Data extract —
-------------------------

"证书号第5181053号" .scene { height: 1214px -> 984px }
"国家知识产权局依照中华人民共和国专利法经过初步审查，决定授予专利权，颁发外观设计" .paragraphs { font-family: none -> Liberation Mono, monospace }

-------------------------

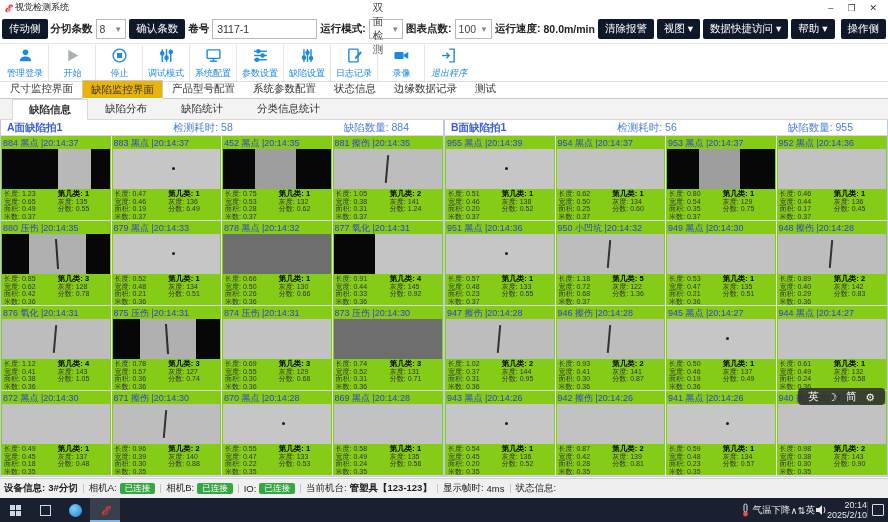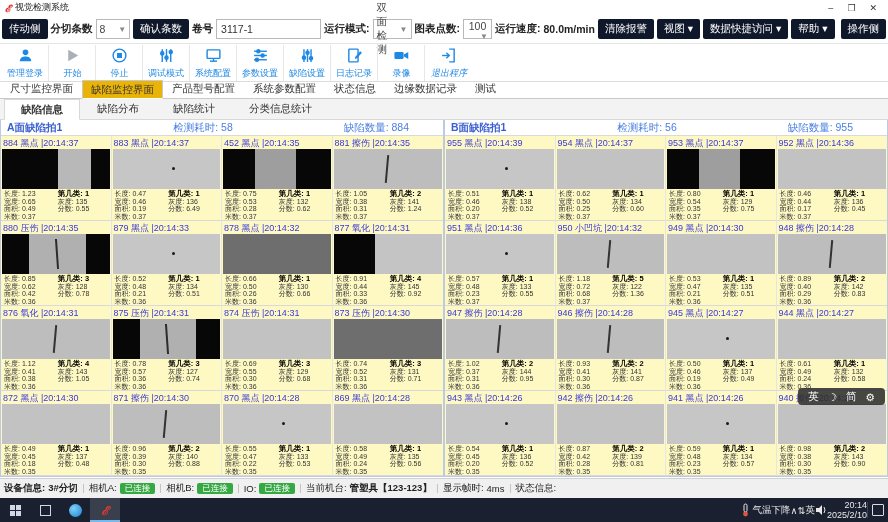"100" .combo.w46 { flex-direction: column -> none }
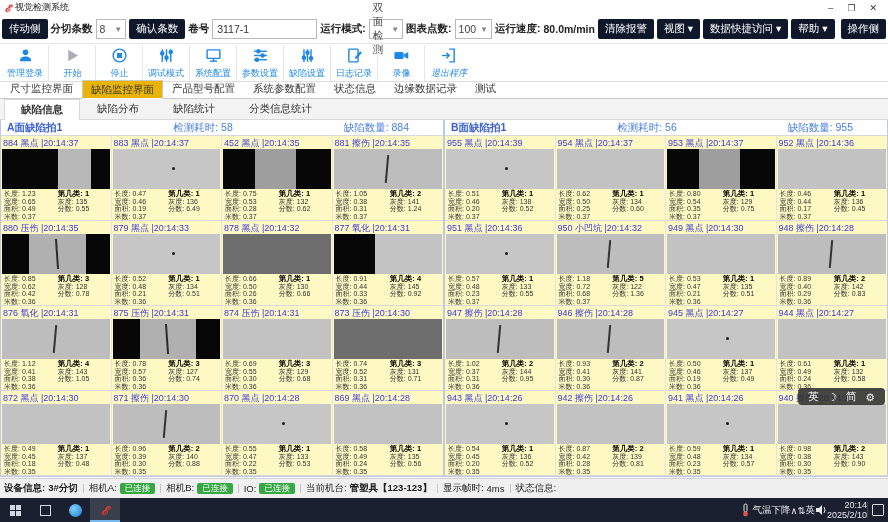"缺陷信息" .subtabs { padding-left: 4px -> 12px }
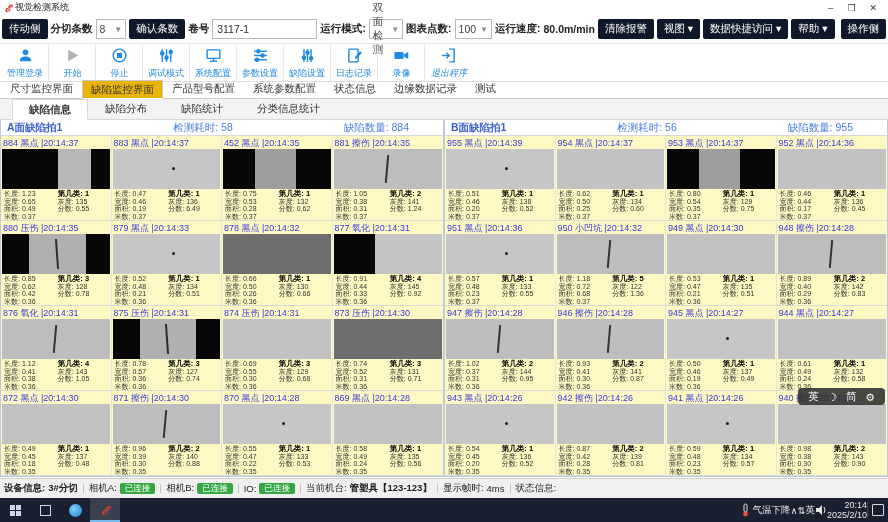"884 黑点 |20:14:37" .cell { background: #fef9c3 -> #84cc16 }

-------------------------

Work to be completed — In the data above, take the line with "flex-direction: column ->", the line with "background: #fef9c3 ->", and every line between, and set them down exactly without pictures.

Answer space —
"100" .combo.w46 { flex-direction: column -> none }
"缺陷信息" .subtabs { padding-left: 4px -> 12px }
"884 黑点 |20:14:37" .cell { background: #fef9c3 -> #84cc16 }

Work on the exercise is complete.